* Task goal: In the listing that follows, count the lines that include "circle", and answer with the total alone.

* Provided data:
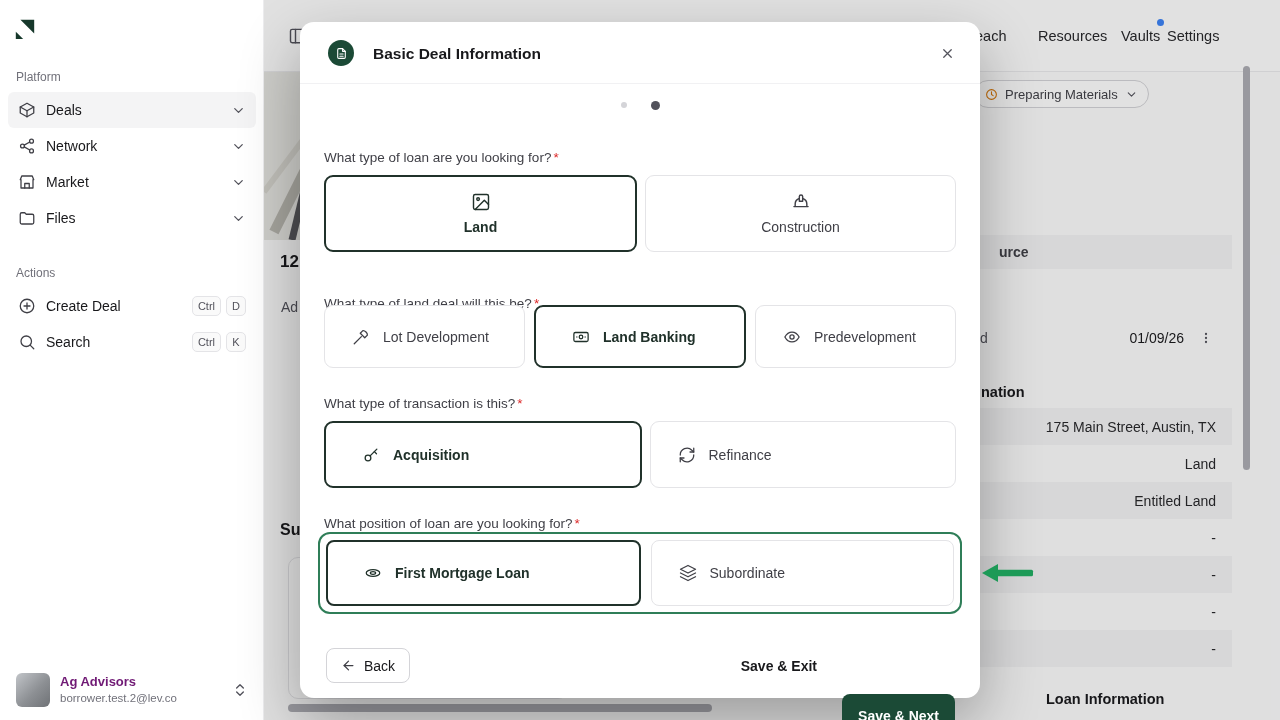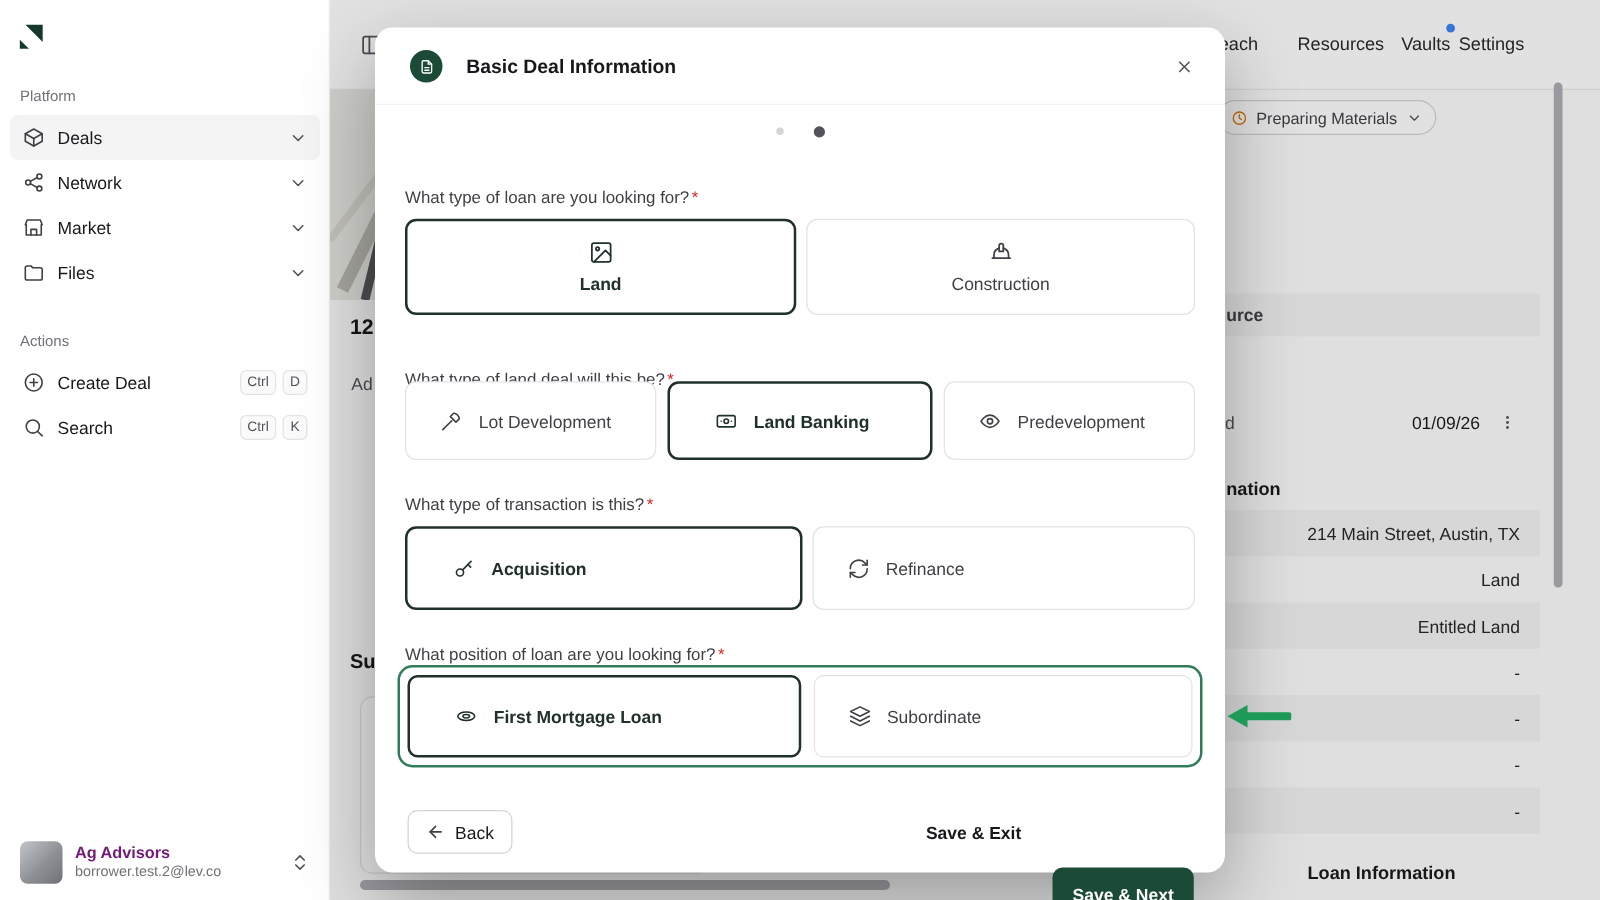--- a/index.html
+++ b/index.html
@@ -40,21 +40,21 @@
   .map-frag { position:absolute; left:0; top:72px; width:150px; height:168px; background:#e9e8e4; overflow:hidden; }
   .frag-heading { position:absolute; left:16px; top:252px; font-size:17px; font-weight:700; color:#18181b; white-space:nowrap; }
   .frag-sub { position:absolute; left:17px; top:299px; font-size:14px; color:#52525b; white-space:nowrap; }
   .frag-section { position:absolute; left:16px; top:521px; font-size:16px; font-weight:700; color:#18181b; white-space:nowrap; }
   .frag-card { position:absolute; left:24px; top:557px; width:280px; height:142px; background:#fff; border:1px solid #e4e4e7; border-radius:10px; }
   .pill { position:absolute; left:710px; top:80px; height:28px; display:flex; align-items:center; gap:7px;
     padding:0 10px; border:1px solid #d4d4d8; border-radius:14px; background:#fff; font-size:13px; color:#3f3f46; cursor:pointer; }
   .pill-icon { width:13px; height:13px; color:#d97706; }
   .pill-chev { width:13px; height:13px; color:#52525b; }
   .band-header { position:absolute; left:716px; top:235px; width:252px; height:34px; background:#f4f4f5;
-    display:flex; align-items:center; padding-left:1px; font-size:14px; font-weight:600; color:#3f3f46; }
+    display:flex; align-items:center; padding-left:19px; font-size:14px; font-weight:600; color:#3f3f46; }
   .date-row { position:absolute; left:716px; top:320px; width:252px; height:36px; display:flex; align-items:center; font-size:14px; color:#52525b; }
   .date-val { margin-left:auto; color:#18181b; }
   .kebab { width:16px; height:16px; color:#52525b; margin-left:14px; margin-right:18px; cursor:pointer; }
   .section-frag { position:absolute; left:717px; top:384px; font-size:14.5px; font-weight:700; color:#18181b; }
   .prow { position:absolute; left:716px; width:252px; height:37px; display:flex; align-items:center; justify-content:flex-end;
     padding-right:16px; font-size:14px; color:#27272a; }
   .prow.striped { background:#f4f4f5; }
   .loan-label { position:absolute; left:782px; top:691px; font-size:14.5px; font-weight:700; color:#18181b; }
   .vscroll { position:absolute; left:979px; top:66px; width:7px; height:404px; background:#adadb4; border-radius:4px; }
   .hscroll { position:absolute; left:24px; top:704px; width:424px; height:8px; background:#adadb4; border-radius:4px; }
@@ -271,21 +271,21 @@
           <circle cx="12" cy="6" r="1.7"></circle>
           <circle cx="12" cy="12" r="1.7"></circle>
           <circle cx="12" cy="18" r="1.7"></circle>
         </svg>
       </span>
   </div>
 
   <div class="section-frag">nation</div>
 
   <div class="prow striped" style="top:408px">
-      <span>214 Main Street, Austin, TX</span>
+      <span>175 Main Street, Austin, TX</span>
     </div>
   <div class="prow" style="top:445px">
       <span>Land</span>
     </div>
   <div class="prow striped" style="top:482px">
       <span>Entitled Land</span>
     </div>
   <div class="prow" style="top:519px">
       <span>-</span>
     </div>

* Answer section: 3